Sometimes my would-be sources were hesitant because they hadn't heard anything from their bosses about it. The Boss is supposed to provide leadership and direction and vision, and "if this Mosaic thing is so great, why isn't my boss telling me to find you instead of you finding me?" When you get high enough in the organizational tree, The Boss is around the same age as my mother. Mom tells me that when she was in college, she had to hand her punchcard deck in at the computer center and return a day later for her printout. By contrast, my Valued Associate Brad Whitmore doesn't remember typewriters. Who do you think is going to bump into WWW first, someone who is doing their thesis on computer control of robots, or someone who makes hardcopy of their email to read it?

The best tactic that I've found when people are waiting from The Word is to say, "You've heard of the Information Superhighway? This is it." (Some might quibble that WWW is not exactly equivalent to NIIS, but it is close enough, and the words make people happy.)

In many cases, my personal contacts lubricated the process enormously. I grew up in Champaign, IL. My parents were on the faculty, and my high school was riddled with the sons and daughters of faculty. I got my undergraduate degree at UIUC before going off to the West Coast for ten years. I frequently know The Boss personally. The Boss, knowing me, can feel comfortable that I am not going to take his or her ASCII and sell it to a direct-mail company, the Irish Republican Army, or Purdue.

Legal Concerns

Some information sources get concerned about legal issues. For example, "This document is really a legal document between the University and the student; if we put it on-line and there is a mistake in it, couldn't we get sued?"

Telling these people that you'll plaster ***UNOFFICIAL!!*** all over it helps, but frequently they need to go away and think about it and/or talk to The Boss.

Forgery Concerns

Sometimes people are concerned about forgeries. "What's to prevent someone else from generating a copy of this document that has incorrect or even malicious information in it?"

I tell these people that no, there is nothing they can do to prevent fraudulent information from being distributed. However, it is harder to get anyone to pay attention to the fraudulent information if the official information comes out first and/or if an officially owned document links to the real information. (I also point out that these documents could be forged on paper as well.) This seems to calm them down.

What's It Going To Cost?

Most people are convinced that anything even remotely associated with the word "multimedia" must be ridiculously expensive. When I tell them that the software is free, that the Computing and Communications Services Office can provide the server and disk space, and that I am not going to take any money from them, they look hard for the catch.

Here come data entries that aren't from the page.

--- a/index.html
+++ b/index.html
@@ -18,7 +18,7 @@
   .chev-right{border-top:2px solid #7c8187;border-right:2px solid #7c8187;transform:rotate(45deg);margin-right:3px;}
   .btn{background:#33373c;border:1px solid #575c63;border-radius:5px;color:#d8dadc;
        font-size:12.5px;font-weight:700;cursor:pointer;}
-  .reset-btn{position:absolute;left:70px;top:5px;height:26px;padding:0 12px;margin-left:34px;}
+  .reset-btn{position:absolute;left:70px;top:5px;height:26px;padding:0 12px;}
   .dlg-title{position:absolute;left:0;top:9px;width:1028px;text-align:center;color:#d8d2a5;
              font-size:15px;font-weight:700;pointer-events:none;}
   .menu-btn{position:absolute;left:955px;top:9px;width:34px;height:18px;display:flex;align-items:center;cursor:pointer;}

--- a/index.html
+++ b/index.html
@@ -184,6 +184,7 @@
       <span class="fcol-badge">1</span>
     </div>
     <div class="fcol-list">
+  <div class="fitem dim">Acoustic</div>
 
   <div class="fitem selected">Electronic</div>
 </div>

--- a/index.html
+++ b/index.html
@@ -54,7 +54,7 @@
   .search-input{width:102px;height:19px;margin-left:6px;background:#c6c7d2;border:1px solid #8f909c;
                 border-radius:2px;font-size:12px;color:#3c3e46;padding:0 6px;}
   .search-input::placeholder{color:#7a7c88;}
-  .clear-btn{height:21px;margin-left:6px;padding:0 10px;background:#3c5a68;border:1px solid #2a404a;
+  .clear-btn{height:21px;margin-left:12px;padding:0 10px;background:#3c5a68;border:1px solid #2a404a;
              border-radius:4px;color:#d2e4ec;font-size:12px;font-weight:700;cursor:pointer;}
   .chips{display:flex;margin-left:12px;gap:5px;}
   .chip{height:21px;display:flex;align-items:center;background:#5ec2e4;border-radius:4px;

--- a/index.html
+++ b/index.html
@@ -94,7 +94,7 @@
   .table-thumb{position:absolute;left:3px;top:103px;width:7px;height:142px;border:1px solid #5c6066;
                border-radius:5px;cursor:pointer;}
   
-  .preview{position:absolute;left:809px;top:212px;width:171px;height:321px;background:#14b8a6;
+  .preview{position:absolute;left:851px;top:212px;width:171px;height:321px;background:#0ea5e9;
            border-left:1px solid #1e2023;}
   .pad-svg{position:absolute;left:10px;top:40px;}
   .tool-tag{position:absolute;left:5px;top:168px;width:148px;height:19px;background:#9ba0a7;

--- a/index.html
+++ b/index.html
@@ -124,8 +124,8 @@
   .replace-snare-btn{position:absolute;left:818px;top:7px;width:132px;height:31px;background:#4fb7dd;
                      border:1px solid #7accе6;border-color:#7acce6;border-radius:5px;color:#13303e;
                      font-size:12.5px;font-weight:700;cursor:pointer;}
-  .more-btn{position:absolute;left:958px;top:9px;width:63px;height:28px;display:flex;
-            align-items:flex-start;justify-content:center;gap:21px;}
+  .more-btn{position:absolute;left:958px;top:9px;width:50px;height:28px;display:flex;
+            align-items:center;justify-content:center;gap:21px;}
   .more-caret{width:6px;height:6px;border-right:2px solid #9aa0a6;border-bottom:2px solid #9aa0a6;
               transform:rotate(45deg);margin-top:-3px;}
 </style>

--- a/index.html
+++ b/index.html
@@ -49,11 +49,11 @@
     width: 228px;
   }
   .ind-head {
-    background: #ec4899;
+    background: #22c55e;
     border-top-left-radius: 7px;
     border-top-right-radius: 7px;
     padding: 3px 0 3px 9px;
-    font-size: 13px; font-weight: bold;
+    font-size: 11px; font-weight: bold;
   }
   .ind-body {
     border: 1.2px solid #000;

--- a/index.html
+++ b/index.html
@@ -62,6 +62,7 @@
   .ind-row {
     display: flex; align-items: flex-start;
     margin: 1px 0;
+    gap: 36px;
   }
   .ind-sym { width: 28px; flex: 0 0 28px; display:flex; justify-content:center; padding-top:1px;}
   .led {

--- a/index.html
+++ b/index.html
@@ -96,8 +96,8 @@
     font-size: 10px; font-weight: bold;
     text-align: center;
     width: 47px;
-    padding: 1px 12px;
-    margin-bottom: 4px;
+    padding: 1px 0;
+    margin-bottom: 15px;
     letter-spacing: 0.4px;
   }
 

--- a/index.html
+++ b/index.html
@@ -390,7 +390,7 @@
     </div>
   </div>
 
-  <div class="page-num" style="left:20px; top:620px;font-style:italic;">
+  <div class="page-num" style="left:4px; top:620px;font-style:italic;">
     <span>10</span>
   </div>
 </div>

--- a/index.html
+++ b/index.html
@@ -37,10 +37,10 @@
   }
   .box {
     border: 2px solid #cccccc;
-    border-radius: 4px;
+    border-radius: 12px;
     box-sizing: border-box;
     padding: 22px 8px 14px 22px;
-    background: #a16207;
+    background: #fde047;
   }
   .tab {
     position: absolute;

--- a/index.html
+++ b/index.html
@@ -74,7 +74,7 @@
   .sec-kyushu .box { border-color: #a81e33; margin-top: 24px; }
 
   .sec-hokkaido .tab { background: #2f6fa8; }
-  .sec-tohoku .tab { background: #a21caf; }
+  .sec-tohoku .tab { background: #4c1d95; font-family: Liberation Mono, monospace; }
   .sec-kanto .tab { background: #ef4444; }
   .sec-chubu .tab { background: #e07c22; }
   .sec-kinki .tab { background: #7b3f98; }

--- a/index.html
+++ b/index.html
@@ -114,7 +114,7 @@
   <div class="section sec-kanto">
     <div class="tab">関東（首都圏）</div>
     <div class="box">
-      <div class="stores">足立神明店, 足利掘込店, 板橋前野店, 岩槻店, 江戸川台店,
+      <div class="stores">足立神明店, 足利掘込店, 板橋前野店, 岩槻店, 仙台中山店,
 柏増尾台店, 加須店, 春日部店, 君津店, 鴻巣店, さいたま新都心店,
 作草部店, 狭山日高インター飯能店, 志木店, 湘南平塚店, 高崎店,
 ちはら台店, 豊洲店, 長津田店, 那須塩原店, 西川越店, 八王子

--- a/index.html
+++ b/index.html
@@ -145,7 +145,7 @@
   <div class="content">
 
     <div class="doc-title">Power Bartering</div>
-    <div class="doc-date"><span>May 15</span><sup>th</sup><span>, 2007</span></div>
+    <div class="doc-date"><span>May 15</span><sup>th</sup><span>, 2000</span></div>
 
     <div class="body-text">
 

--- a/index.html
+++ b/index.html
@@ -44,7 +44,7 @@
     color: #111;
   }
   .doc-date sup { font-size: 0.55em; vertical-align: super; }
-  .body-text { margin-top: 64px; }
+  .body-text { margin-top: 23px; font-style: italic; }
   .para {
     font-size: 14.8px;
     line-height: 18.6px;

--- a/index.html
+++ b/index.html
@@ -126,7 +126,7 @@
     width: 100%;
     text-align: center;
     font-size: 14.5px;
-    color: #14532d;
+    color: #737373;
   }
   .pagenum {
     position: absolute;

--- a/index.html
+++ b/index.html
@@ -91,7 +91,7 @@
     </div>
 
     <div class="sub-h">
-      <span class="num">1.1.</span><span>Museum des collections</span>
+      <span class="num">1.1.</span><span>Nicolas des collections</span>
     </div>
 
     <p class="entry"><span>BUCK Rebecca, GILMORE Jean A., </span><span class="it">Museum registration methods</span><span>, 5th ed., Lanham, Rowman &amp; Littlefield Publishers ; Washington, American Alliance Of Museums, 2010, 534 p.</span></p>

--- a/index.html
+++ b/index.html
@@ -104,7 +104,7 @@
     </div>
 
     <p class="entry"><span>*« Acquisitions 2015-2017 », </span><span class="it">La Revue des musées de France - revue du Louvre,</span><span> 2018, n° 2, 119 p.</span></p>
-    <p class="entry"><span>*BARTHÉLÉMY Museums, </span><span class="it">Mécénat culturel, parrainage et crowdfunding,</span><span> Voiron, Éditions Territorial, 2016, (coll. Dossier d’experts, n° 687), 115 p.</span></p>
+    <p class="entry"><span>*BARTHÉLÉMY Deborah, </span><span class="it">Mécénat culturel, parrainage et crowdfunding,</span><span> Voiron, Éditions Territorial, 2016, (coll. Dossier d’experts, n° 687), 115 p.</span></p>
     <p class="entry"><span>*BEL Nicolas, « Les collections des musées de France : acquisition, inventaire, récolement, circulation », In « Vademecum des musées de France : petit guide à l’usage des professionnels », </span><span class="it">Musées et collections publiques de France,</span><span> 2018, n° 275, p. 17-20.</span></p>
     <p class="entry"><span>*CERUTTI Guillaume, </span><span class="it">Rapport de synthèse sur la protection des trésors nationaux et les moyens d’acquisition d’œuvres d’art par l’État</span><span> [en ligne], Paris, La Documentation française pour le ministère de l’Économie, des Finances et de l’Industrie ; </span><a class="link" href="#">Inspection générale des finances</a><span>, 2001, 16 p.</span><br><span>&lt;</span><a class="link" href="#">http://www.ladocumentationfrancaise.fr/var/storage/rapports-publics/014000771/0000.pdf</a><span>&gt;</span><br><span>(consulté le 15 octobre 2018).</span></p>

When confronted by this suspicion, I explain how easy it is to write HTML, and give examples of how long it took to convert specific large documents. I also allow that at some point, their organization might want to run their own server and that it might cost some thousand dollars. Knowing that there might be a cost someday tends to get them to stop hunting for the "catch".

Don't Get It

"Now, explain to me why you want to put this information on-line?" I had trouble understanding how anyone could fail to recognize the coming of a new era. I see the Web as the biggest discontinuity in the ease and cost of information distribution and acquisition since Gutenberg. The founding of the Web is the most exciting thing that has happened in my lifespan! And yet a fair number of people are just not interested.

What I was failing to pay attention to is the fact that I have spent the past ten years with a fast computer on my desk, logged in essentially continuously, and with a high-bandwidth connection to the Internet. When I need a dictionary, I am usually at a computer, and it is faster for me to look up the spelling on Mosaic than it is to hunt down a dictionary and look it up.

But if you are a freshman at your fraternity house, your patterns are different. There might be a dictionary on your shelf, while to access Mosaic you might need to walk to campus, climb two flights of stairs, and log in. Even if you have a computer on your desk, it might be a Mac SE that can't handle having Word and MacMosaic both open. If you examine the entire process from the desire to know the spelling to the time the spelling is known, in some cases it is LOTS faster to look it up on paper.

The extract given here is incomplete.